This momentous occasion came as part of the third edition of João’s travelling kitchen, Residência, a project born from his Projecto Matéria, a non-profit platform founded with his deeply dedicated wife, Vania, which is centred around promoting Portugal’s diverse regions, their respectful agricultural practices and the grounded connection between producers and communities. After earlier chapters this year in the Alentejo and Lisbon, their decision to entrust us with co-hosting the Algarve edition felt deeply significant. Our first meeting had been as wide-eyed guests in his dining room, and now, all these years later, we would be welcoming him into our home at austa.

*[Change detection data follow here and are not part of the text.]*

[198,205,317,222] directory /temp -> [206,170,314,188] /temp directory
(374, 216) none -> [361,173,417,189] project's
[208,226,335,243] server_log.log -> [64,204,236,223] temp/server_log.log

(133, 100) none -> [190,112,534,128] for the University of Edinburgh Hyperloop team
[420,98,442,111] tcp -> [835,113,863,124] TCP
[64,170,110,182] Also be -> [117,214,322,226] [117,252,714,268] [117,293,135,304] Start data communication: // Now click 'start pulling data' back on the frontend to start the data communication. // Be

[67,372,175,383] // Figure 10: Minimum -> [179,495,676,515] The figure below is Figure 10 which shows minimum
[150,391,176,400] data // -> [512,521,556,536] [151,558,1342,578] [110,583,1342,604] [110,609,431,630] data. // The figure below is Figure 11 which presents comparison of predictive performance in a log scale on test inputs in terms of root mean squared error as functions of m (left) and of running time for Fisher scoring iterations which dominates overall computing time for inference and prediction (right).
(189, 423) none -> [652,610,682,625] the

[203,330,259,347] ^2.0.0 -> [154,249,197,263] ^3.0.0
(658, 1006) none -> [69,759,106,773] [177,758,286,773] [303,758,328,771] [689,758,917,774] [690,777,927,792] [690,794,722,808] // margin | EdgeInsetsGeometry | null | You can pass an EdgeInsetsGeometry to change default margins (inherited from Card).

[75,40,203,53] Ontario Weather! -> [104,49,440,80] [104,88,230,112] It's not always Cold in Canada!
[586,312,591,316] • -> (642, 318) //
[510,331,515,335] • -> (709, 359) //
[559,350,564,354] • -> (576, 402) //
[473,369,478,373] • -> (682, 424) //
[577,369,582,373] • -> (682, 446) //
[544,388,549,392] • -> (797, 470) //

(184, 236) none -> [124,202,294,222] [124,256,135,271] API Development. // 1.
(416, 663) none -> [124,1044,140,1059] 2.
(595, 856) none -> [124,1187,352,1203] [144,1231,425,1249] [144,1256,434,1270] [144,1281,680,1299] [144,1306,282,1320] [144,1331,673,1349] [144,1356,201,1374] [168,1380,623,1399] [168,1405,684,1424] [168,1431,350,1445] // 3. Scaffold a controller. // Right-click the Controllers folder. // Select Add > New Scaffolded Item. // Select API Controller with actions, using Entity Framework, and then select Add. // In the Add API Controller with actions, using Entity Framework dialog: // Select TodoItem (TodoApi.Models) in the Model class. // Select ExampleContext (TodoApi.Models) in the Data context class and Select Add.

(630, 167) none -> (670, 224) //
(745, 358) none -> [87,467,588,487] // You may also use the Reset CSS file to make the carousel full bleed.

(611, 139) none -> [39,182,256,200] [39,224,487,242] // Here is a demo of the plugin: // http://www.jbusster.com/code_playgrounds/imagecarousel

Residência – beyond the plate
Residência began in 2023 with a simple but powerful idea: each month, João and his band of chefs would travel to a different region of Portugal, introducing producers and their stories to his guests, learning about and understanding traditions, and preparing a weekend of feasting for these visitors who had travelled far to indulge in local, respectful ingredients. While filled with joy and merriment, these are not festivals in the usual sense, but platforms... acts of recognition.
Too often, regions like the Algarve are seen only through the lens of tourism, the interior ones hardly at all. Residência works differently: it goes beyond looking to listen first. It gives new life to fading knowledge, creates synergies and shares them with others who can help them thrive again.
João and Vania have become bridge-builders, not ‘saviours’ of these traditions, but people who hold them up to the light so that others can see their beauty through something we all love to do – eat!
A week of gastronomic exploration
In the week leading up to the Residência ‘feastival’ at austa, we began to grasp the true reach of their gastronomic torch as they brought together national and international journalists, chefs, photographers, and storytellers to guide us and them through the region’s producers and landscapes to walk a path of inspiration led by our regions’ ingredients. Over the following days, these discoveries would be shaped and transformed by the hands of each chef – João, Karime and David – and their highly skilled teams into the menu for Saturday.
We began at the very tip of the Algarve, bobbing off the wild and rugged coast of Sagres as we set out on tugboats with salty fishermen to witness maritime traditions that have shaped this coast for centuries.
These are not anonymous supply chains – but families, communities, and respected fishing co-operatives like Nutrifresco – led today by the passionate Pedro Bastos whose father started with a market stall in Quarteira and carried forward a legacy rooted in respect for the sea; species taken only at the height of their season’s prime, careful respect for quotas, and a deep
awareness of bycatch. They work alongside fishermen who are reviving ageold techniques, ensuring that the balance between sea and shore is not only preserved, but restored so that these waters may continue to sustain life for generations to come.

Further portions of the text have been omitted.